▸ What is required: Could you copy out all of the records below exactly, leaving out every picture?

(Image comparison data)
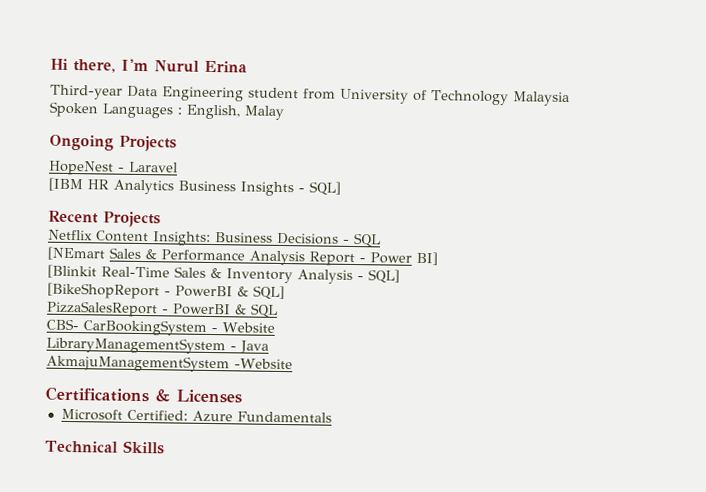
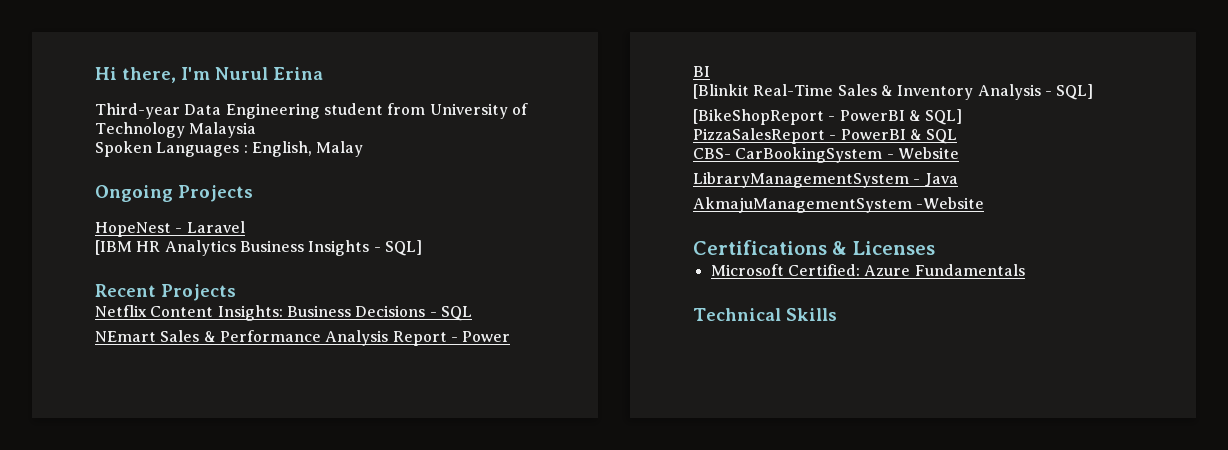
- [NEmart Sales & Performance Analysis Report - Power BI]
+ NEmart Sales & Performance Analysis Report - Power BI

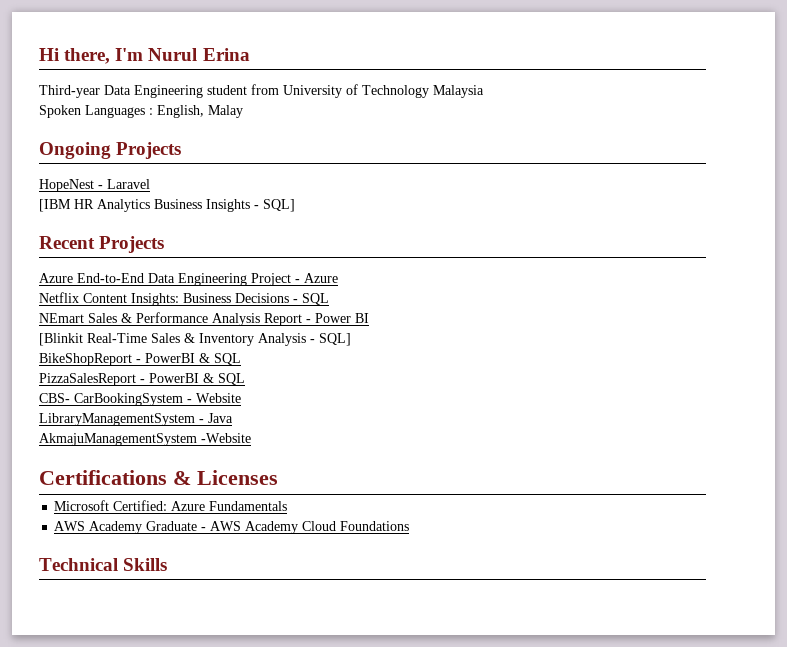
+ Azure End-to-End Data Engineering Project - Azure
- [BikeShopReport - PowerBI & SQL]
+ BikeShopReport - PowerBI & SQL
+ AWS Academy Graduate - AWS Academy Cloud Foundations

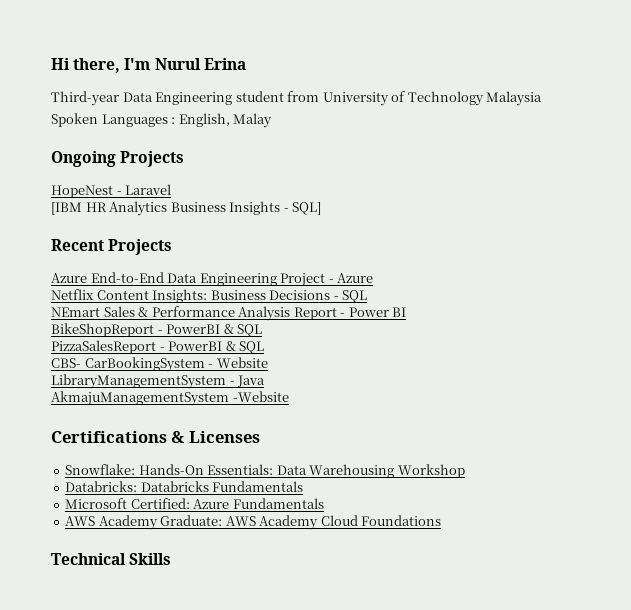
- [Blinkit Real-Time Sales & Inventory Analysis - SQL]
+ Snowflake: Hands-On Essentials: Data Warehousing Workshop
+ Databricks: Databricks Fundamentals
- AWS Academy Graduate - AWS Academy Cloud Foundations
+ AWS Academy Graduate: AWS Academy Cloud Foundations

▸ Task output:
- [NEmart Sales & Performance Analysis Report - Power BI]
+ NEmart Sales & Performance Analysis Report - Power BI

+ Azure End-to-End Data Engineering Project - Azure
- [BikeShopReport - PowerBI & SQL]
+ BikeShopReport - PowerBI & SQL
+ AWS Academy Graduate - AWS Academy Cloud Foundations

- [Blinkit Real-Time Sales & Inventory Analysis - SQL]
+ Snowflake: Hands-On Essentials: Data Warehousing Workshop
+ Databricks: Databricks Fundamentals
- AWS Academy Graduate - AWS Academy Cloud Foundations
+ AWS Academy Graduate: AWS Academy Cloud Foundations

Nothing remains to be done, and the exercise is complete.